# Power going out but not tripping breaker



## toddforpres (Sep 2, 2007)

Hello all,

homeowner here that needs advice.

Bought a 1940's built home a few months ago, house was rewired 15-20 years ago. I cannot afford to update it anytime soon.


There are two breakers for the upstairs, one for a bathroom and bedroom and one for two bedrooms. The past few days the power keeps going out in the two bedrooms at random. The thing is when I go down to the box the breaker is still on, I go ahead and turn it off and then back on again and the power comes back on, sometimes only for minutes, sometimes for hours but eventually goes off again. 

The only thing plugged in and running during these times are a computer/monitor/printer and a small fan (that isn't necessarily running at the time the power goes out). I have the computer etc plugged into a surge protector (but for whatever reason the surge protector doesn't do it's job) and the fan into the same outlet. I had no problem for the first three months I've been here, the whole while having the same things plugged in.

Any ideas? I'd rather not call an electrician at this time if it's an easy fix because money is very tight to say the least, this is my first home and I've already spent $5,000 fixing the roof and plumbing and I'm tapped out.

Thanks for any help.
Eddie


----------



## darren (Nov 25, 2005)

Is there a GFCI on this circuit anywhere, a plug with a test and reset button on it.


----------



## toddforpres (Sep 2, 2007)

The only GFI's are in the Kitchen and Bath and they are both on different breakers.


----------



## skymaster (Jun 6, 2007)

First thing I would do is REPLACE the breakers. It is usually a simple process, however in your case it may just be a very wise choice to call an electrician. Should NOT cost much if there is nothing else wrong AND If there is he is already there to find and fix the problem before it gets REALLY serious and people get hurt.:yes:
JackM


----------



## HouseHelper (Mar 20, 2007)

Replacing the breakers will serve no purpose except to cause you to needlessly spend money. 

You have a loose connection in your wiring. If the entire circuit is affected, I would suspect a loose neutral in the panel bus bar or a loose hot at the breaker. 

If only part of the circuit is affected, then the loose wire is probably at a receptacle due to push-in connections being used. Look first at the working receptacles on that circuit.


----------



## toddforpres (Sep 2, 2007)

Thanks Helper (and others)..

Ok, like I said the two bedrooms are on the same circuit. I just did a test and unplugged everything (PC/Fan etc) and just turned on the lights and went and turned the breaker back on. Well, the lights stayed on for 10 minutes then I heard a small "pop" seemingly from up at the light fixture and the power went out again. Keep in mind that the power goes out no matter if the light is on or off and it doesn't seem to matter what is plugged in where or what's turned on or off in the two rooms. 

Ok, just turned the power on again and five minutes later there's that "pop" again and no power.
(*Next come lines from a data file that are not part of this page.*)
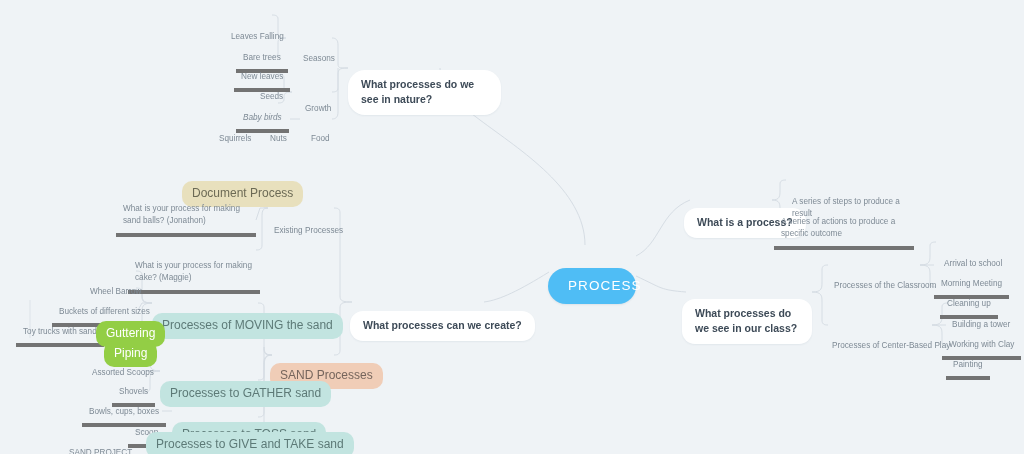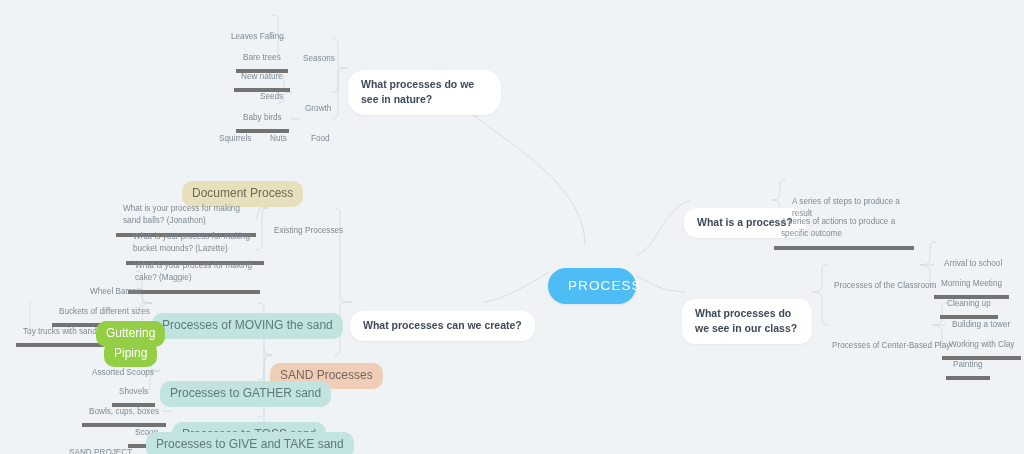--- a/index.html
+++ b/index.html
@@ -173,7 +173,7 @@
 
   <div class="node plain" style="left:225px; top:9px;">Leaves Falling</div>
   <div class="node leaf" style="left:236px; top:29px;">Bare trees</div>
-  <div class="node leaf" style="left:234px; top:48px;">New nature</div>
+  <div class="node leaf" style="left:234px; top:48px;">New leaves</div>
 
   <div class="node plain" style="left:254px; top:69px;">Seeds</div>
   <div class="node leaf" style="left:236px; top:89px;">Baby birds</div>

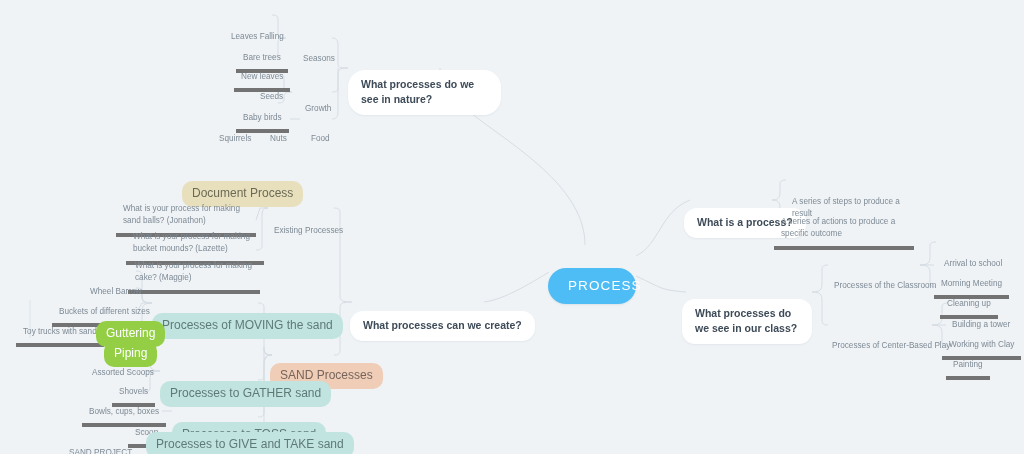--- a/index.html
+++ b/index.html
@@ -176,7 +176,7 @@
   <div class="node leaf" style="left:234px; top:48px;">New leaves</div>
 
   <div class="node plain" style="left:254px; top:69px;">Seeds</div>
-  <div class="node leaf" style="left:236px; top:89px;">Baby birds</div>
+  <div class="node leaf" style="left:236px; top:89px;font-style:italic;">Baby birds</div>
 
   <div class="node plain" style="left:264px; top:111px;">Nuts</div>
   <div class="node plain" style="left:213px; top:111px;">Squirrels</div>

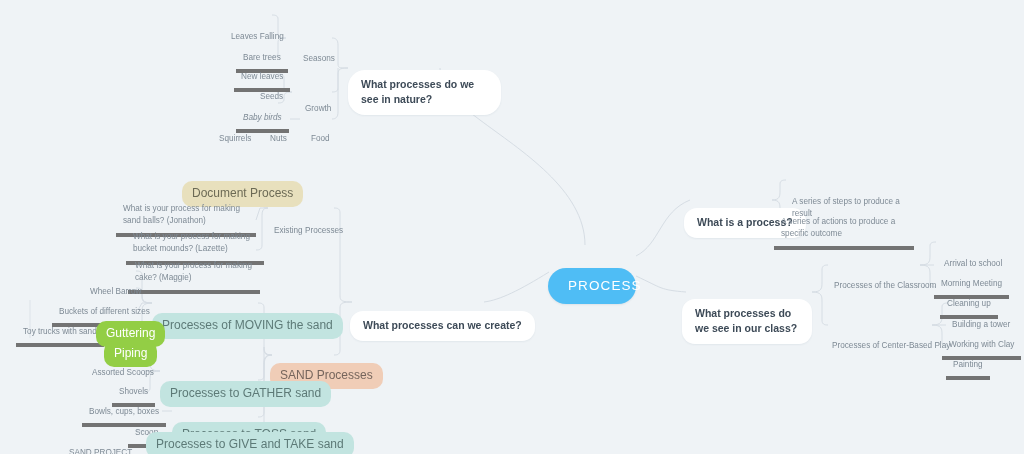--- a/index.html
+++ b/index.html
@@ -206,7 +206,6 @@
   <div class="node pill pill-khaki" style="left:182px; top:162px;">Document Process</div>
 
   <div class="node leaf" style="left:116px; top:180px; width:140px;">What is your process for making sand balls? (Jonathon)</div>
-  <div class="node leaf" style="left:126px; top:208px; width:138px;">What is your process for making bucket mounds? (Lazette)</div>
   <div class="node leaf" style="left:128px; top:237px; width:132px;">What is your process for making cake? (Maggie)</div>
 
   <div class="node pill pill-peach" style="left:270px; top:344px;">SAND Processes</div>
Any other ideas before I call an electrician?

Does this..

"You have a loose connection in your wiring. If the entire circuit is affected, I would suspect a loose neutral in the panel bus bar or a loose hot at the breaker." 
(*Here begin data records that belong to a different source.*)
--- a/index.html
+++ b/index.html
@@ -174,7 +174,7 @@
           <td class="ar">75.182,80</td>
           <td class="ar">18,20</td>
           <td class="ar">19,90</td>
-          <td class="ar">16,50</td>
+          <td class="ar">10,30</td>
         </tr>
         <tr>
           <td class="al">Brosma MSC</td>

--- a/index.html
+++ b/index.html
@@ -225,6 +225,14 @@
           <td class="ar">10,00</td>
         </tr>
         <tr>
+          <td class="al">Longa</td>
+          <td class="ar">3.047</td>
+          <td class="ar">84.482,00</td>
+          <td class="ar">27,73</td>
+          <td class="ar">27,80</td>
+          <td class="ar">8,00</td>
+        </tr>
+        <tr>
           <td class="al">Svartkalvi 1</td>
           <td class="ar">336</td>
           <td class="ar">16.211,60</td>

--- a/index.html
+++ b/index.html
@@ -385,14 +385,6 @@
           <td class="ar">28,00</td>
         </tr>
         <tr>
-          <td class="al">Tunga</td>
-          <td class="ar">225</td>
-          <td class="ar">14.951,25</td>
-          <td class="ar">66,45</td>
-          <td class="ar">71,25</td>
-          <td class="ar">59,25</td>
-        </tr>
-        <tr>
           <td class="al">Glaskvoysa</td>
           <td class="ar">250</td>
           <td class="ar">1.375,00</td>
...Still apply to my situation?

Thanks much


----------



## sluggermike (Sep 2, 2007)

If you can locate the "pop" sound, I would check it out for the hot wire being ground, or a loose connection. It maybe that once something is turned on the wires heat up causing expansion, hence the hot wire touches a ground, or the connection becoming loose.


----------



## HouseHelper (Mar 20, 2007)

If you are sure the "pop" is coming from the light fixture, the loose connection is probably there. Turn the breaker off, remove the light fixture, and inspect the wiring. It is quite possible the fixture has had too high a wattage bulb in use and that the insulation on the wires has become brittle. Or it may just be a poor connection. Remove the fixture and see waht you find.


----------



## JohnJ0906 (Mar 18, 2007)

Turn off the power, and check ALL (each and every) connection. Wirenuts and all. Something is loose. If you can't find it, leave the power off until you can get an electrician there.

FYI, sounds can be deceiving. I have had a person SWEAR that a chirping sound was coming from her ceiling - and it sounded that way to me too. She had me cut holes in her ceiling because "You buried a smoke detector in my ceiling". Turns out the painters removed one and put it in her island cabinet. When the battery got low it started to chirp, and somehow sounded like it came from the ceiling.

You can't always trust your ears. However, I would still start with the light fixture.


----------



## mtkelley (Aug 26, 2007)

I just had this same problem. It ended up being the main breaker outside of my house. Half of my power was out. It would come on and off as it pleased. The main breaker was corroded outside. Good luck!


----------